Page 48 of Lights Out

Yes, she could, but neither of us liked to think about how that relationship ended. My high school girlfriend had gone missing for five days the summer after graduation. I was arrested on day two and sat in a jail cell until she showed back up at her parents' house. She’d taken an impromptu road trip with her best friend and didn’t bother telling anyone.

The cops let me out with an apology, but Mom still wrote a furious op-ed in the paper afterward, packed us up, and moved us. Again.

Here was hoping my relationship with Aly ended on a nicer note. Or better yet, didn’t end at all.

I refocused my attention on my computer screen. Aly stood by the nurses' station, laughing with her co-workers. It was good to see that they could still laugh even under such duress. Hell, it was probably the coping mechanism they clung to the hardest.

I’d made the mistake of tapping into the ambulance bay cameras when they’d started wheeling victims in the other night, and it was the final nail in the coffin confirming that Dad andI were different in one critical way: real-life blood and death freaked me out. I’d taken one look at the most critically injured victim and started gagging. And what had Aly done? Climbed right on top of the gurney and replaced the exhausted EMT who’d been pumping their chest to keep their heart going.

She was a goddamn rockstar, and I hoped her patients told her that at least once an hour.

I blinked as I watched her wave goodbye to someone and turn to walk up the hall. The blink must have lasted a full minute because she was gone from the camera when I finally opened my eyes again. Fuck, I was tired. I meant to take a longer nap after she’d left the apartment earlier, but I’d woken up after a few short hours, the need to see her dragging me back to my computer desk.

I’d make another pot of coffee in a minute. That would keep me going. At least until Aly got off work. Then, the excitement and adrenaline would take over, and I’d be wide awake again.

I leaned back in my chair and let my mind wander to everything I had planned for Aly later. My eyes fluttered shut, the better to imagine her laid out beneath me, arms overhead, tits bouncing.

God, what a beautiful sight.

A blaring alarm snapped me out of it. Shit, was something happening at the hospital again?

I jerked forward in my seat, horrified that my room was several shades brighter than when I closed my eyes. Because the sun was rising.

I must have fallen asleep.

The alarm was coming from my phone. Aly’s front door camera was noting a lot of activity. I yanked my phone closer and saw her getting out of her car.
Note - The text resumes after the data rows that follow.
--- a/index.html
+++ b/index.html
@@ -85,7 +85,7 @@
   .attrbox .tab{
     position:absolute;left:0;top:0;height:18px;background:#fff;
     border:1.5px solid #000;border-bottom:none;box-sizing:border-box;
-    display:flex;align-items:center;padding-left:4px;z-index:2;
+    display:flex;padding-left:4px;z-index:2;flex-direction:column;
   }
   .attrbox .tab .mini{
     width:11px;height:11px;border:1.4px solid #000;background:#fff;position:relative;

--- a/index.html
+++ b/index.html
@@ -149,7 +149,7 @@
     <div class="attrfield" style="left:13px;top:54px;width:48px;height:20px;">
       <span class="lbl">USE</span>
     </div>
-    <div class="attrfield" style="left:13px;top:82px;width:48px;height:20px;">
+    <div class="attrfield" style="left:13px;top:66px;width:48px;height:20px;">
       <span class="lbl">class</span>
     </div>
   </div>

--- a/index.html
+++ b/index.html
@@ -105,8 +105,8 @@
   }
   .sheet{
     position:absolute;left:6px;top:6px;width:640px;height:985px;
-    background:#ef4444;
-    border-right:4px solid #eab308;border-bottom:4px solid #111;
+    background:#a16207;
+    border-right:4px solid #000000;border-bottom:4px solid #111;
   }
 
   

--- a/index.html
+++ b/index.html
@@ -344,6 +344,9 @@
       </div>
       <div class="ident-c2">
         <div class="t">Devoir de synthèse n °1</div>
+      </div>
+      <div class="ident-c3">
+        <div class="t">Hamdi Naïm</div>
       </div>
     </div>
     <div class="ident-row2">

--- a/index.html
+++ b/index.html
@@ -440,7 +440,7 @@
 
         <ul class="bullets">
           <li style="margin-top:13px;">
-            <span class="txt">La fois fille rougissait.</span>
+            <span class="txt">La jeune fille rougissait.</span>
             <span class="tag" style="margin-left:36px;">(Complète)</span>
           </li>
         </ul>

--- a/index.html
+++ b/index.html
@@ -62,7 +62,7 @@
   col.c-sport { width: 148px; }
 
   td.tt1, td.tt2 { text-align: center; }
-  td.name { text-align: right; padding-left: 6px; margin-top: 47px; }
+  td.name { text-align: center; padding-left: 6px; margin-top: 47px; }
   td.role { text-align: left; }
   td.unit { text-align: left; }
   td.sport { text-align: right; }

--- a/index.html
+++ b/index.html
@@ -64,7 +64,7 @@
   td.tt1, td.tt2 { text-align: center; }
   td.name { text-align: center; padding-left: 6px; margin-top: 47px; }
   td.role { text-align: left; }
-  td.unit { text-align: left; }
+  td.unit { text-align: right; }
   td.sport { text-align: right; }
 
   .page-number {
In her driveway.

She was home already, and I wasn’t there waiting for her.

God-fucking-damn it!

I shoved away from my computer, grabbed my backpack full of supplies, snagged my car keys, and ran out the door.

Chapter 11

Aly

Josh was the Faceless Man. I didn’t know how I knew it, but I did.

The second he opened his apartment door, that certainty hit me like a punch to the gut. He’d already been near the top of my suspect list – I’d met him, he was good with computers, and he had the right body type – but seeing him in the flesh confirmed it.

How he’d managed to keep a straight face while I squeezed the shit out of his hand was beyond me, but not a hint of pain showed in his expression. I felt terrible about it now. It must have hurt like a bastard. Hopefully, his stitches were fine. I’d texted him cleaning and bandaging instructions, so if it bled afterward, he should have been okay fixing it alone.

Aside from the suspicious-as-fuck gloves, something in his manner reminded me of the Faceless Man. He’d been so concerned and sincere when telling me that stalking was illegal. On the surface. But there had been a gleam in his eyes while he spoke that made me feel like he was secretly having the time of his life making me squirm with discomfort.

Other things pointed to his innocence that I chose to ignore. The fact that he smelled different. Instead of the clean scent of soap, his cologne was dark and heady: cedarwood paired with smoky magnolia. His movements were more relaxed, too. The Faceless Man stalked. Josh prowled. Most damning of all, when I texted my masked stalker, expecting Josh’s phone to light up on the coffee table, I’d gotten a response instead.

I’m a little worried about your plans for me,I’d said.

Short-term plans or long-term plans? Both should be cause for concern, in different ways.

I’d smiled and shaken my head.Short-term.

He’d texted back a GIF of a cartoon villain laughing maniacally while lightning flashed in the background, and I’d lifted my head just in time for Josh to hand me my coffee. Josh, who’d been in the kitchen sans phone, so he had to be innocent, right?

Wrong. I was falling for none of it. My lizard brain had watched the Faceless Man along with the more evolved part, and it saw Josh andknew, picking up on subtle tells I couldn’t put my finger on.

And if Josh was as intelligent as Tyler claimed, he could have anticipated me texting him and gotten one of his hacker buddies to answer for him or figured out how to auto-reply to me in a believable way.